Y después, llegó Rincón. La ovación que le dedicó la cátedra hizo temblar los cimientos de la plaza mientras nos quitaba de los huesos treinta años de encima. Cuando se abrió de capote para recibir a su novillo, parecía no haber transcurrido el tiempo, como si las verónicas con las que pretendía fijar al burriciego fueran las mismas que las de sus cuatro tardes míticas del 91, la primera de ellas precisamente con Curro Vázquez de testigo. Después el novillo acusó su defecto y a punto estuvo de llevárselo por delante hasta que Morante se hizo presente y como amo del cotarro, ordenó al presidente la devolución del animal. Esta fiesta tiene cosas que son incomprensibles pues tras el contratiempo salió un sobrero de Garcigrande con ciertas complicaciones pero con la movilidad necesaria para permitirle a César recrear el cite en la distancia, la muleta adelantada, el embroque perfecto, el temple intacto, el pase vaciado detrás de la cadera y la ligazón precisa para hacer de la plaza un manicomio y convertir la mañana en un clamor.

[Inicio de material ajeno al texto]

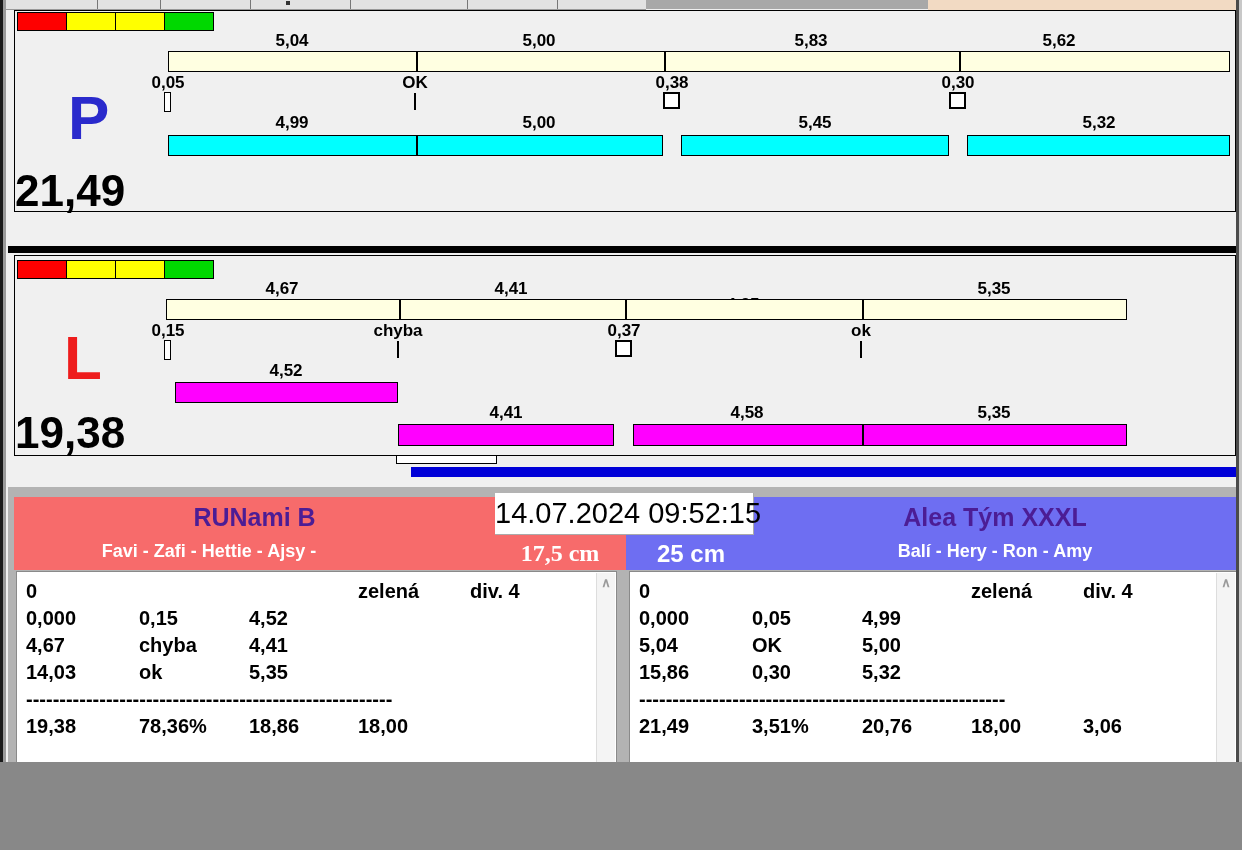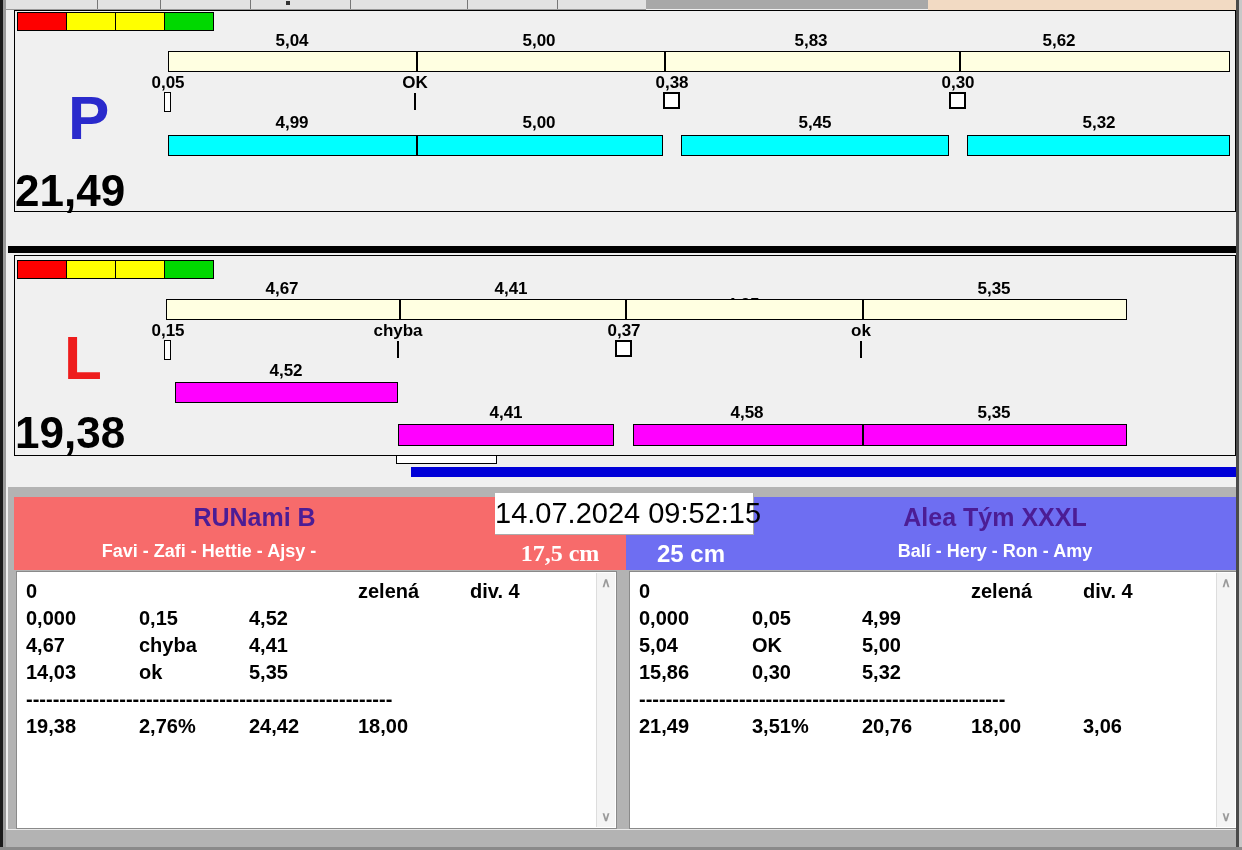--- a/index.html
+++ b/index.html
@@ -3,7 +3,7 @@
 <meta charset="utf-8">
 <style>
   html,body{margin:0;padding:0;background:#888;}
-  #screen{position:relative;width:1242px;height:850px;background:#f0f0f0;overflow:hidden;
+  #screen{position:relative;width:1242px;height:762px;background:#f0f0f0;overflow:hidden;
           font-family:"Liberation Sans",sans-serif;}
   .abs{position:absolute;}
   

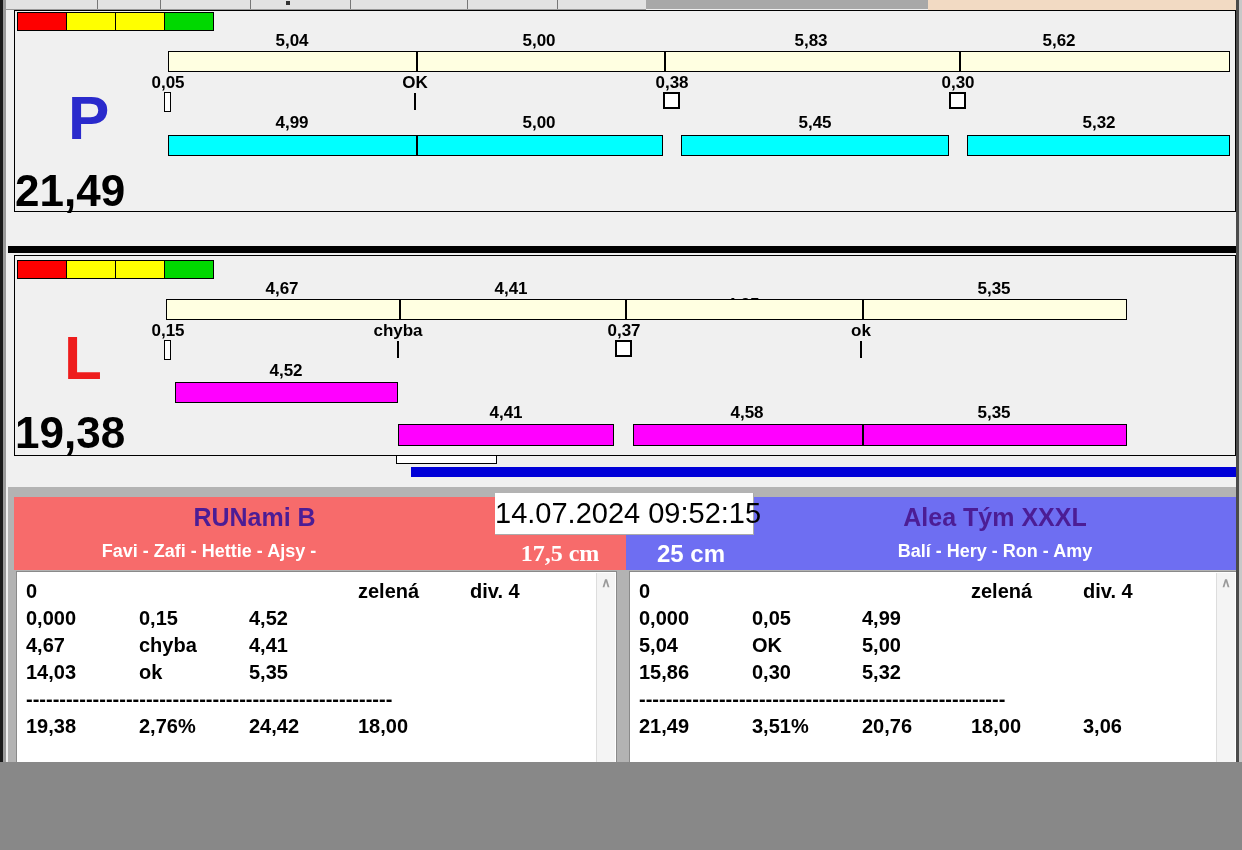--- a/index.html
+++ b/index.html
@@ -178,7 +178,7 @@
         <span class="dashes">-------------------------------------------------------</span>
       </div>
       <div class="row">
-        <span class="c c1">19,38</span><span class="c c2">2,76%</span><span class="c c3">24,42</span><span class="c c4">18,00</span><span class="c"></span>
+        <span class="c c1">19,38</span><span class="c c2">78,36%</span><span class="c c3">24,42</span><span class="c c4">18,00</span><span class="c"></span>
       </div>
     </div>
     <div class="sb">

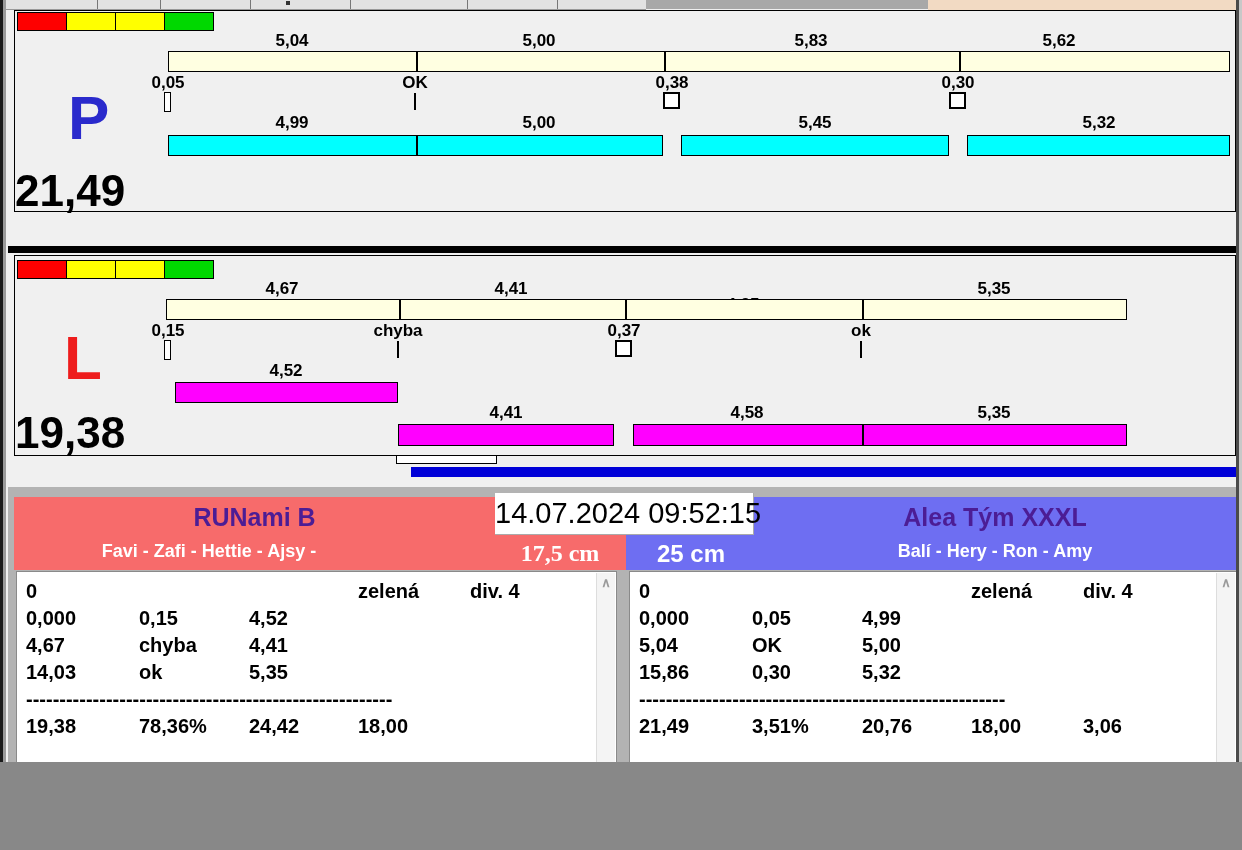--- a/index.html
+++ b/index.html
@@ -178,7 +178,7 @@
         <span class="dashes">-------------------------------------------------------</span>
       </div>
       <div class="row">
-        <span class="c c1">19,38</span><span class="c c2">78,36%</span><span class="c c3">24,42</span><span class="c c4">18,00</span><span class="c"></span>
+        <span class="c c1">19,38</span><span class="c c2">78,36%</span><span class="c c3">18,86</span><span class="c c4">18,00</span><span class="c"></span>
       </div>
     </div>
     <div class="sb">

Eran las tres en punto de la tarde cuando abandonábamos la plaza agotados por el cansancio extraño de la emoción verdadera, con la fortuna de sabernos partícipes de un rito único, inconscientes de la orfandad que llegaría por la noche. Es cuestión de tiempo que renovemos la ilusión cuando otro torero surja para recoger el testigo del toreo clásico, siendo deseable que haya tomado nota del impacto indeleble de los maestros antiguos, de la huella de torería que su última lección magistral ha dejado en nuestra memoria para siempre. En aquellos años míticos, la fiesta se puso de moda de la mano de la conjunción del toro íntegro y el toreo puro y hasta un sello de prestigio transversal acompañaba a quienes se acercaban a ella, en un momento en el que la sociedad recién salida de la transición aún no había mutado hacia el infantilismo hedonista que ahora intenta abortar el resurgimiento con iniciativas legislativas espurias. Ante esta efervescencia reciente que ha llenado las plazas a lo largo de la temporada, hay quien sigue conspirando para negarnos la libertad de pasar la tarde al amor del bendito fulgor que surge del ruedo, al abrigo de los atardeceres mágicos de las Ventas que aún esmaltan el cielo madrileño de un color irreal.